Lebih jauh, kritik yang muncul bisa menjadi bahan refleksi. Bagaimana agar metode bimbingan perkawinan bisa lebih relatable bagi Gen Z dan generasi milenial? Bagaimana menciptakan inovasi pedagogis yang tetap kreatif tapi tidak mengaburkan kedalaman substansi? Pertanyaan-pertanyaan ini justru sehat untuk mendorong evaluasi dan perbaikan program.
Ingat Tujuan Utama
Pernikahan bukanlah perkara main-main. Data Badan Pusat Statistik (BPS) menunjukkan bahwa angka perceraian di Indonesia mencapai 516.344 kasus pada 2023. Sementara itu, data Ditjen Badilag Mahkamah Agung mencatat mayoritas perceraian disebabkan oleh pertengkaran terus-menerus (42%), diikuti oleh alasan ekonomi, dan ketidakharmonisan. Angka ini menegaskan bahwa kesiapan menikah tidak bisa dianggap sepele.

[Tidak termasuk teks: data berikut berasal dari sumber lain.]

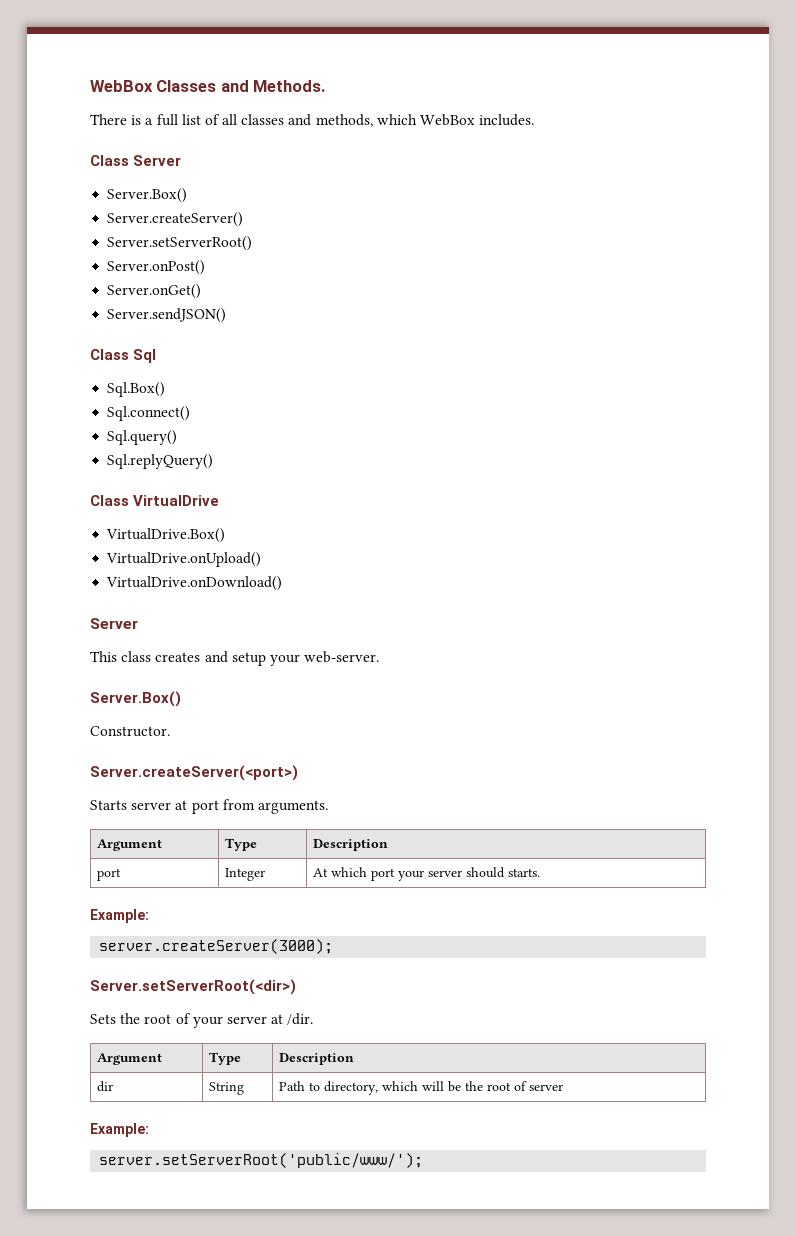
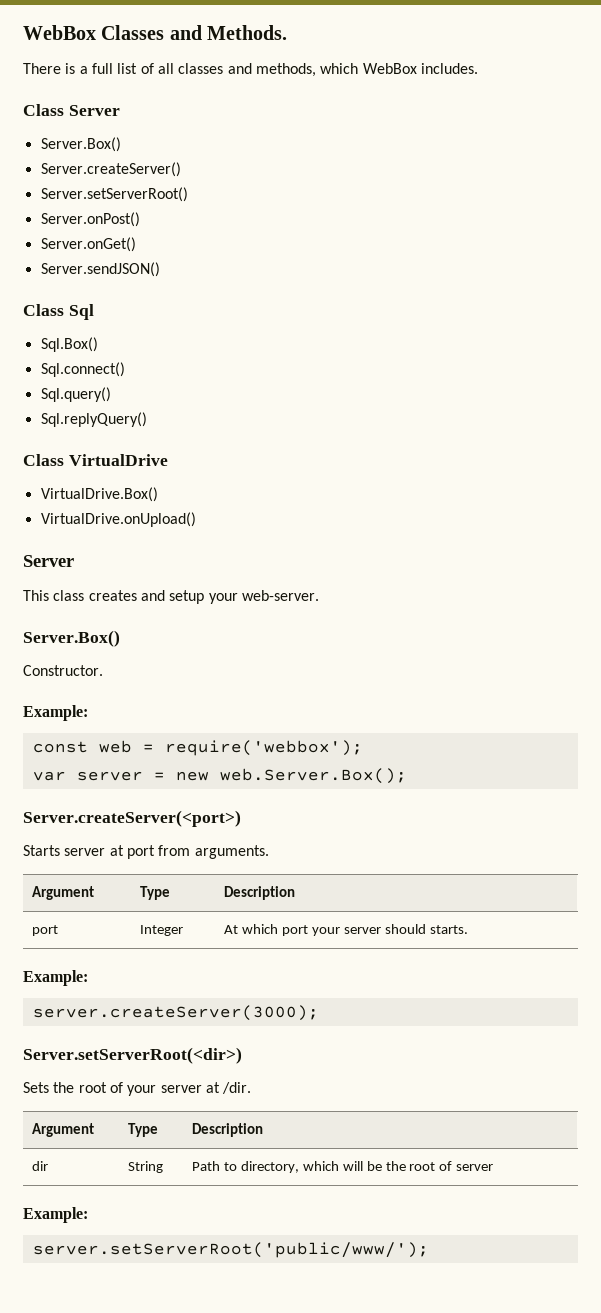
[106,576,283,591] // VirtualDrive.onDownload() -> (196, 519) none
(170, 731) none -> [23,705,88,721] [32,740,363,756] [32,768,407,784] // Example: // const web = require('webbox'); // var server = new web.Server.Box();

Kementerian Agama sendiri mencatat bahwa sejak 2017 hingga 2022, lebih dari 3 juta calon pengantin telah mengikuti program Bimbingan Perkawinan. Namun evaluasi juga menunjukkan bahwa sebagian peserta masih menganggap Bimwin sebagai formalitas administratif. Inilah mengapa metode kreatif seperti Tepuk Sakinah hadir untuk menarik perhatian dan mencairkan suasana.
Tetapi sekali lagi, substansi bimbingan perkawinan jauh lebih dalam dari sekadar yel-yel. Ia memberikan bekal ilmu, keterampilan, dan kesadaran agar pasangan tidak hanya siap menikah, tetapi juga siap membina rumah tangga dalam jangka panjang.
Tepuk Sakinah hanyalah pintu masuk. Substansi yang sesungguhnya adalah bimbingan perkawinan. Viralitasnya di media sosial seharusnya kita baca sebagai pengingat bahwa membangun keluarga sakinah tidak cukup dengan yel-yel, tapi butuh kesiapan yang matang.